GlobalData estimates that by the end of 2024, there will be around 14.50 million diagnosed prevalent cases of men and women aged 15 years and above in the UK who would have engaged in smoking cessation; that number is forecast to increase to 15.30 million by the end of 2031.
Smoking cessation efforts are important as the prevalence of smoking in young people has increased with age in the past decade, indicating a need for more or better public health interventions to reduce the uptake of tobacco smoking during childhood to young adulthood, which has been associated with impaired brain functioning, reduced physical fitness, and increased arterial stiffness. The latter adverse health outcome has been firmly established in the literature as a precursor of cardiovascular mortality in adults. Additionally, persistent smoking from adolescence through to young adulthood is a risk factor for sub-clinical atherosclerosis. People are living increasingly more sedentary lifestyles; previously published research by professor Andrew Agbaje from the University of Eastern Finland that was also accelerometer-based longitudinal studies has shown that sedentary time (ST) increased from six hours per day in childhood to nine hours per day by young adulthood. Research led by Agbaje carried out a 13-year-long cohort study published in Behaviour Research and Therapy in 2025 which found an inverse relationship between engaging in moderate to vigorous intensity physical activity (MVPA) during childhood and smoking at age 24 years.

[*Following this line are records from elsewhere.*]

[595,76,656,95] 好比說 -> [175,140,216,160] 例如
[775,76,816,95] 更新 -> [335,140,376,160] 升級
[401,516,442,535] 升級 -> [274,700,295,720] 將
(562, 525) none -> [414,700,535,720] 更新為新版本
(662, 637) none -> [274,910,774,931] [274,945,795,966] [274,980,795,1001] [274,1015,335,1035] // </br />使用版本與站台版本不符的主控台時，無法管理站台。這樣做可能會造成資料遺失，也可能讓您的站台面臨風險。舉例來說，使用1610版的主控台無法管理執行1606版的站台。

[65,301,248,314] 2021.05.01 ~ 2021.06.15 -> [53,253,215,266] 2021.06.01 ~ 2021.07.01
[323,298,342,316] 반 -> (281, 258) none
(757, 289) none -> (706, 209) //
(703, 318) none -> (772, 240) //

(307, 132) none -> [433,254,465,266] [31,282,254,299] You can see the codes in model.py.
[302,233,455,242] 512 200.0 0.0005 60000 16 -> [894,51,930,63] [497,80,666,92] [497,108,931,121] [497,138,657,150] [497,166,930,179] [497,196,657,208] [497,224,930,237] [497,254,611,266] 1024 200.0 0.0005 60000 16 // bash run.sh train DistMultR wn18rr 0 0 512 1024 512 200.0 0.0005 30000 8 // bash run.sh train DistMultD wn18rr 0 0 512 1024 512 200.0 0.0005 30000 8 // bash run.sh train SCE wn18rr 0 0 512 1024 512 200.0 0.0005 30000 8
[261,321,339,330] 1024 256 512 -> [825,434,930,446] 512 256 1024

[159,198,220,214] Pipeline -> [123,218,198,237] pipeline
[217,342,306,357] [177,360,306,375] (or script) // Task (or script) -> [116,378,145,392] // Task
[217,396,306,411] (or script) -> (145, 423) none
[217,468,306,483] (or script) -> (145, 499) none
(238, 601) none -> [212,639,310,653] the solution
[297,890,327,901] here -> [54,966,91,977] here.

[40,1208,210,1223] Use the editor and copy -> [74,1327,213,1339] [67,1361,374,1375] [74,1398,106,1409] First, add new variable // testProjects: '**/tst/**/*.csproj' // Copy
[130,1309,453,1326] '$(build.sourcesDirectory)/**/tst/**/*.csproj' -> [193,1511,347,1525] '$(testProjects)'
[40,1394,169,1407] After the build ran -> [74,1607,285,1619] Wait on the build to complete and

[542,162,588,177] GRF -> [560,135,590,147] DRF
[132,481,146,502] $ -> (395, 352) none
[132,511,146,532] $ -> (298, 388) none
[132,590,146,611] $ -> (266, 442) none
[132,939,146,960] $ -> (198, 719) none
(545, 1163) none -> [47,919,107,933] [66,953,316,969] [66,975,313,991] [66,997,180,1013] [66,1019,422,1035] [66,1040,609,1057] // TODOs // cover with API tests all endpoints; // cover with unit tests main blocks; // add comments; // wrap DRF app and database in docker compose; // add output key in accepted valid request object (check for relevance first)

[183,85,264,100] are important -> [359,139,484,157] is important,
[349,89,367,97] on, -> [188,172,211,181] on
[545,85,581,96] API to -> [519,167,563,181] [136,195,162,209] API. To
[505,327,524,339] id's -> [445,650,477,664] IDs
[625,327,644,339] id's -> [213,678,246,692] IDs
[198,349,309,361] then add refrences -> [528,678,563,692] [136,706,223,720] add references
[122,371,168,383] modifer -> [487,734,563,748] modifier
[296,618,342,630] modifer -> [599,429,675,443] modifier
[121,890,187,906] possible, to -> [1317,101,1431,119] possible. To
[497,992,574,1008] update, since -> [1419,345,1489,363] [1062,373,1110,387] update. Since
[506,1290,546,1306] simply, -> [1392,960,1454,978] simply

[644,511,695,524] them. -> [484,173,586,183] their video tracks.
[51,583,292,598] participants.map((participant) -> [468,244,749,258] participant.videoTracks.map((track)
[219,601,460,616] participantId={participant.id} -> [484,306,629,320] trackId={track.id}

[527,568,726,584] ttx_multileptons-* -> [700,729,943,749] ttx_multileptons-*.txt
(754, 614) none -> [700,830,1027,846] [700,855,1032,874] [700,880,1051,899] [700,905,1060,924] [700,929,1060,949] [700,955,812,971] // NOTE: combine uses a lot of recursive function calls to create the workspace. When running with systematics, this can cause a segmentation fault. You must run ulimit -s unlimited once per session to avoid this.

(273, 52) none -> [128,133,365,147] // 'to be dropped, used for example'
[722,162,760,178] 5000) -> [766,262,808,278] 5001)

Agbaje used data from the Avon Longitudinal Study of Parents and Children (ALSPAC) birth cohort. ALSPAC recruited pregnant women residing in Avon, England, UK who had expected delivery dates between 1991 to 1992; of the initial 14,062 live births, 13,988 were alive at one year of age. During the study, children began taking part in regular visits at seven years of age. Measurements on physical activity engagement were measured at ages 11, 15, and 24 years of age for 2,503 participants where information from at least one time point was available. Physical activity level was categorised as either ST, light intensity physical activity (LPA), or MVPA. Smoking status, defined as having smoked in the past 30 days, was measured at ages 13, 15, and 24 years.
The results from descriptive statistics showed that the prevalence of smoking increased with age; at 13, 15, and 24 years the prevalence of smoking was 1.5%, 13.5%, and 26.6% respectively. Participants who did not smoke at ages 13 and 15 years also engaged in high MVPA at 24 years old compared to their counterparts who smoked. From ages 11 to 24 years, ST increased whilst LPA and MVPA decreased.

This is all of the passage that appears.